Software lessons from distributed systems

This semester I worked in the first non-trivial-size software engineering course project, ECE419, where a team of three students wrote a distributed key-value storage service using Java. Reflecting on the team work, there are several things I found important for software engineering teams:

  1. Remember that we make mistakes.
  2. Be open to different expectations.
  3. Workload balancing remains an open question.
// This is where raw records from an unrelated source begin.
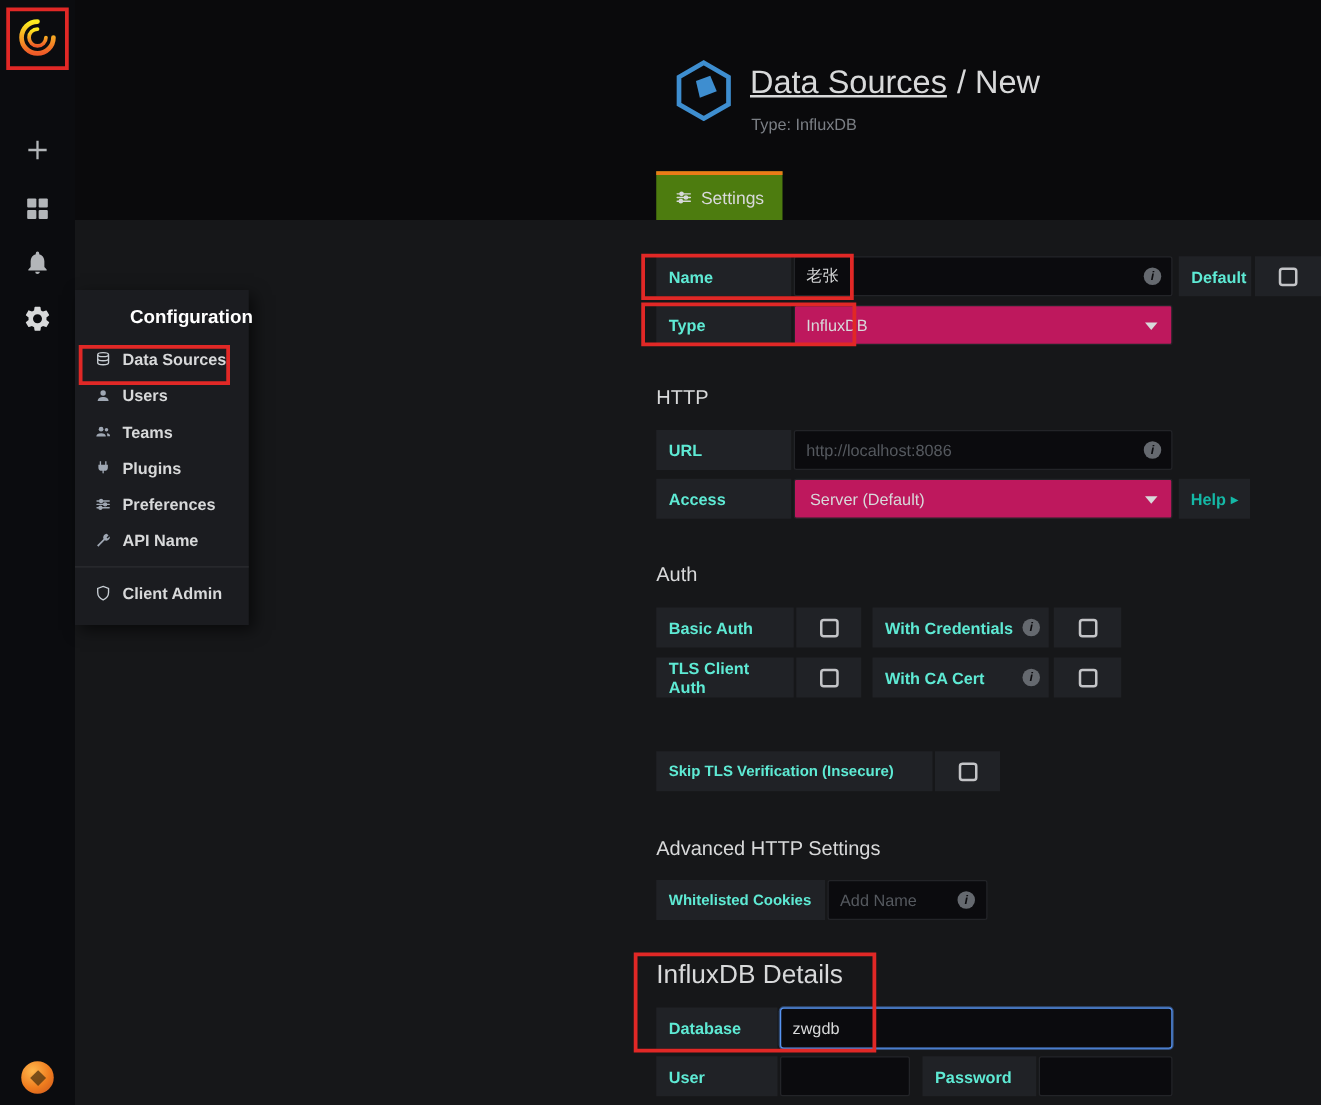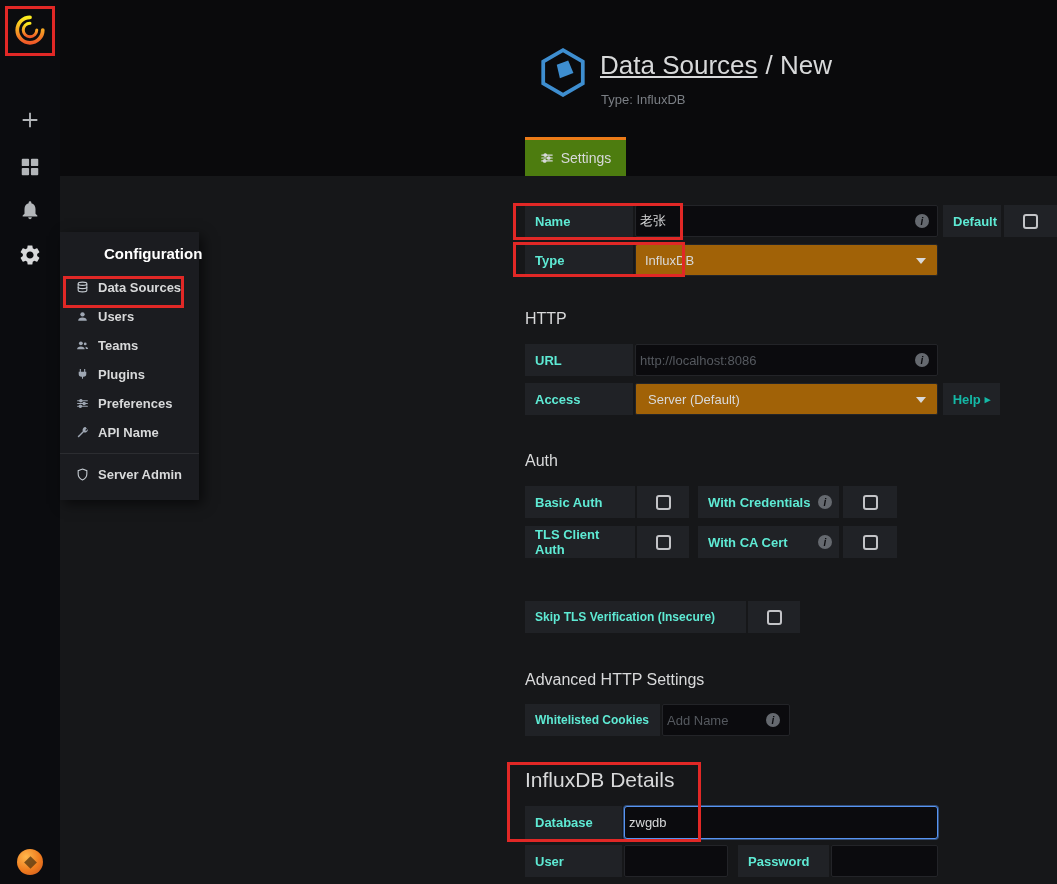--- a/index.html
+++ b/index.html
@@ -33,23 +33,23 @@
 
   
   .tab { position:absolute; left:525px; top:137px; width:101px; height:39px; background:#4d7c0f;
          border-top:3px solid #eb7b18; display:flex; align-items:center; justify-content:center; gap:7px;
          color:#d8d9da; font-size:14px; font-weight:500; cursor:pointer; }
 
   
   .lbl { position:absolute; height:32px; background:#202226; color:#5eead4; font-size:13px; font-weight:700;
          display:flex; align-items:center; padding:0 10px; }
   .inp { position:absolute; height:32px; background:#0b0b0e; border:1px solid #232428; color:#d8d9da;
-         font-size:13px; padding:0 28px 0 4px; font-family:"Liberation Sans",sans-serif; border-radius:2px; }
+         font-size:13px; padding:0 28px 0 9px; font-family:"Liberation Sans",sans-serif; border-radius:2px; }
   .inp::placeholder { color:#55595f; }
-  .sel { position:absolute; height:32px; background:#a16207; border:1px solid #232428; color:#d8d9da;
+  .sel { position:absolute; height:32px; background:#be185d; border:1px solid #232428; color:#d8d9da;
          font-size:13px; display:flex; align-items:center; padding:0 9px; cursor:pointer; border-radius:2px; }
   .caret-down { position:absolute; right:11px; top:13px; width:0; height:0;
                 border-left:5px solid transparent; border-right:5px solid transparent; border-top:6px solid #d8d9da; }
   .info { position:absolute; width:14px; height:14px; border-radius:50%; background:#65696f; color:#0b0b0e;
           font-size:10px; font-weight:700; display:flex; align-items:center; justify-content:center; font-style:italic; }
   .cb-panel { position:absolute; height:32px; background:#202226; display:flex; align-items:center; justify-content:center; cursor:pointer; }
   .cb { width:15px; height:15px; border:2px solid #c3c4c7; border-radius:3px; background:transparent; }
   .heading { position:absolute; color:#d8d9da; font-size:16px; font-weight:400; }
 
   .focused { border:1px solid #5794f2 !important; box-shadow:0 0 0 1px rgba(87,148,242,.45); border-radius:3px; }
@@ -164,21 +164,21 @@
       <svg viewBox="0 0 24 24" width="13" height="13" fill="#9fa7b3">
         <path d="M22 6.5a5.5 5.5 0 0 1-7.7 5L7 18.8 5 21l-2-2 2.2-2 7.3-7.3A5.5 5.5 0 0 1 17.5 2L20 4.5l-3 3L18.5 9l3-3z"></path>
       </svg>
       <span>API Name</span>
     </div>
     <div class="menu-divider"></div>
     <div class="menu-item">
       <svg viewBox="0 0 24 24" width="13" height="13" fill="none" stroke="#c7cdd3" stroke-width="2">
         <path d="M12 2l8 3v6c0 5-3.5 9-8 11-4.5-2-8-6-8-11V5z"></path>
       </svg>
-      <span>Server Admin</span>
+      <span>Client Admin</span>
     </div>
   </div>
 
   <div class="page-logo">
     <svg viewBox="0 0 24 24" width="50" height="50">
       <path d="M12 1.5 L21.5 7 V17.5 L12 23 L2.5 17.5 V7 Z" fill="none" stroke="#3e8ed0" stroke-width="1.8"></path>
       <path d="M9 8.5 L14.5 6.5 L17 12.5 L10.5 15 Z" fill="#3e8ed0"></path>
     </svg>
   </div>
   <div class="page-title">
1. Remember that we make mistakes

We are not idealistic software engineers. In idealistic software engineering paradigms in textbooks (e.g., Effective Java), we learn from all sorts of good practices that, if followed well, could lead to good codes. Several examples of how “good” the codes will be could include reduced possibility to rewrite, or less time spent on debug in case there are unexpected teardowns. With that being said, as 4th year students, we are far from idealistic software engineers. To be honest, our code qualities would be roasted when scrutinized using the coding standards of major software companies. The imperfectness in our codes could result from (1) algorithms, (2) unfamiliar tools, and (3) designs. These three types of imperfectness are sorted in increasing difficulty of elimination.
The first type, algorithmic glitches, are errors that break the desired functionalities of software projects. We should take all possible approaches to eliminate them, by e.g., thorough coverage of unit tests. Another approach, frequent practice of LeetCode could help decrease algorithmic error in the first place.
The second type, unfamiliar tools, could also lead to the meltdown of the whole system, which should be eliminated as well. StackOverflow and official documentations are good helpers, and we should really make sure we know what every block of code performs before typing them into our IDEs. In addition, noting down the versions of third-party packages provide grounds for adaptation, in case their update changes some APIs (e.g., TensorFlow when they upgraded from 0.x to 1.0, and PyTorch from 0.4 to 1.0).
The third type, suboptimal designs, might not directly result in malfunctioning codes, but these poor design choices could lead to redundant and hard-to-maintain codes. Based on current level of software engineering experience, I can’t give definite criteria of which designs are poor. However, these following lines appear meaningful to me:

  • We should not create much more states than necessary. Increased number of states crank up the difficulty of both coding and maintenance. For example, if we want to instantiate an object (in its constructor) carrying several fields, and dependent on user scenarios, some fields might be kept empty, it might be a good idea to iterate through the fields, instead of through possible use cases. Theoretically, for an object with $N$ fields, there could be $2^N$ use cases (each field is empty or not). Traversing the fields involve handling less states. By the way, relying on the default behaviors of gson (with some annotations) requires writing even less codes.
  • We should not let lower-level objects perform higher-level decisions. In Robotics, this is the principle behind the “subsumption architecture”. In a road robot example with subsumption architecture, lower-level modules (e.g., path tracking module, letting the robot to follow existing paths) handle their responsibilities, while higher-level modules (e.g., path planning module, deciding proper paths to go to) “subsumes” lower-level ones. More importantly, when the path tracking module is functioning, it controls how the wheels operate, and do not consider modifying the paths. This design methodology reduces the inter-dependencies between modules from a graph-like structure into a tree-like structure.
    Note that team members might disagree on these design principles. It is therefore necessary to talk over some important decisions, before proceeding with writing the implementations.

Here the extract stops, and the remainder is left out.